EXERCISE MATERIALS:
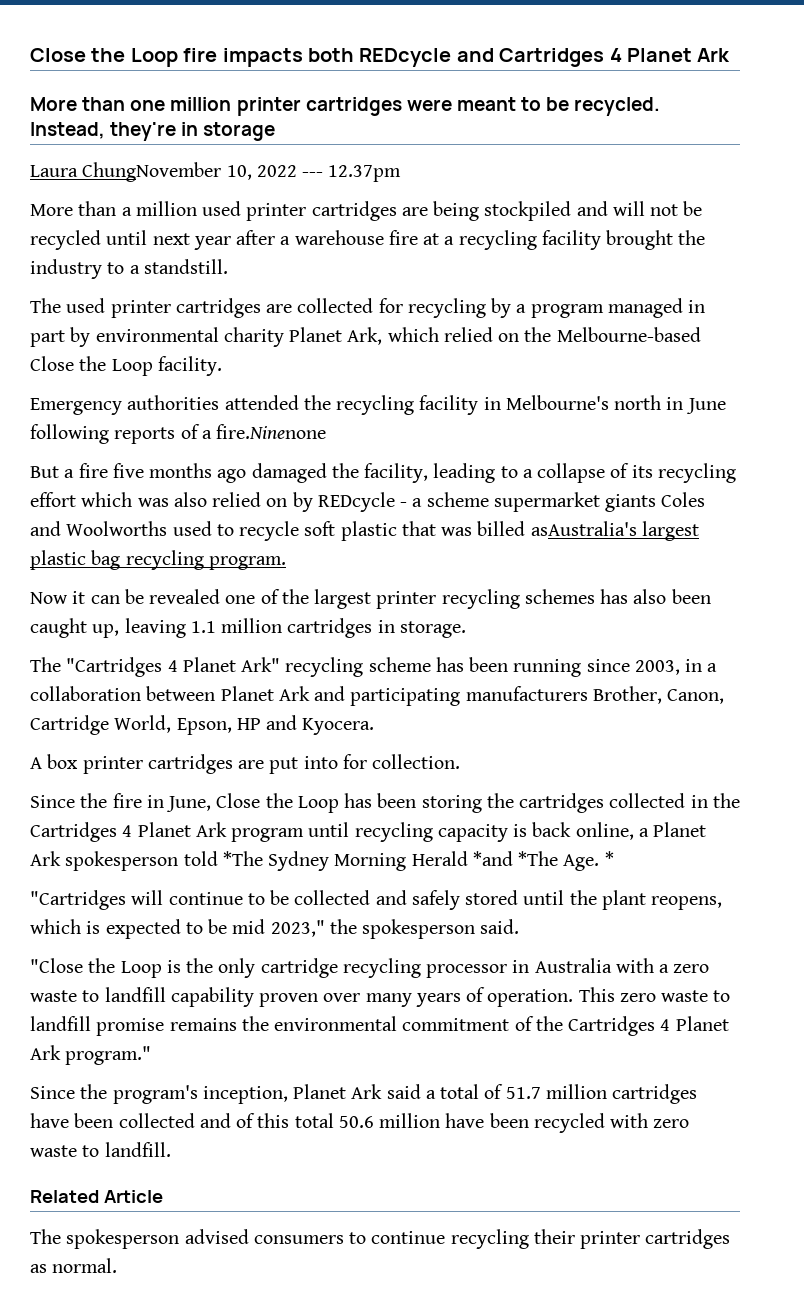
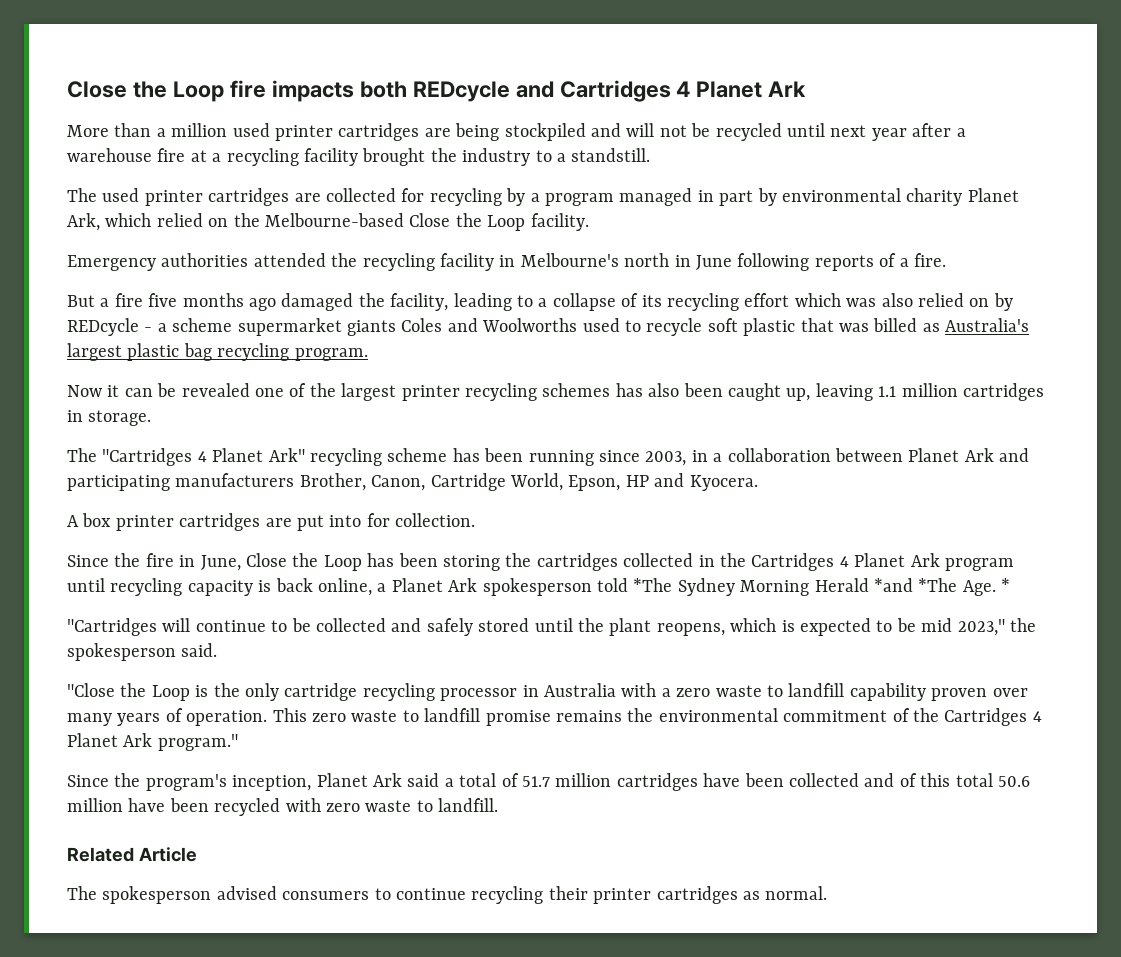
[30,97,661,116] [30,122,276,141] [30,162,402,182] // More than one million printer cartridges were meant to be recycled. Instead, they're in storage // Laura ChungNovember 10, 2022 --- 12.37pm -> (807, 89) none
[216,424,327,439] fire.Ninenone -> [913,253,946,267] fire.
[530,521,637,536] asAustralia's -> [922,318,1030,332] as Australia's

...

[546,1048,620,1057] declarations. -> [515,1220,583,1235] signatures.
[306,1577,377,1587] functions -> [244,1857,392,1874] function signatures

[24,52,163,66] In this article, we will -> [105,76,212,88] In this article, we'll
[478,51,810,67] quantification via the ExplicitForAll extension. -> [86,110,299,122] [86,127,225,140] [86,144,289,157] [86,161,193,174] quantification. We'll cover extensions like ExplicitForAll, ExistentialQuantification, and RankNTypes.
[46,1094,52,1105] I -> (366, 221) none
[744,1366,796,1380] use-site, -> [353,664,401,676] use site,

...

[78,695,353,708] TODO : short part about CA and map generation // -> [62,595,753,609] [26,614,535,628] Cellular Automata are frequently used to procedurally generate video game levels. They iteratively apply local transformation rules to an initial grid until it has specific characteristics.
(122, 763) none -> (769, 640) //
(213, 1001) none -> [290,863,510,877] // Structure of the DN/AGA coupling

TASK PROMPT: Reproduce, character for character, only the lines of the preceding data that start at the line with "[24,52,163,66] In this" and end at the line with "[744,1366,796,1380] use-site, ->", both included.

RESPONSE BELOW:
[24,52,163,66] In this article, we will -> [105,76,212,88] In this article, we'll
[478,51,810,67] quantification via the ExplicitForAll extension. -> [86,110,299,122] [86,127,225,140] [86,144,289,157] [86,161,193,174] quantification. We'll cover extensions like ExplicitForAll, ExistentialQuantification, and RankNTypes.
[46,1094,52,1105] I -> (366, 221) none
[744,1366,796,1380] use-site, -> [353,664,401,676] use site,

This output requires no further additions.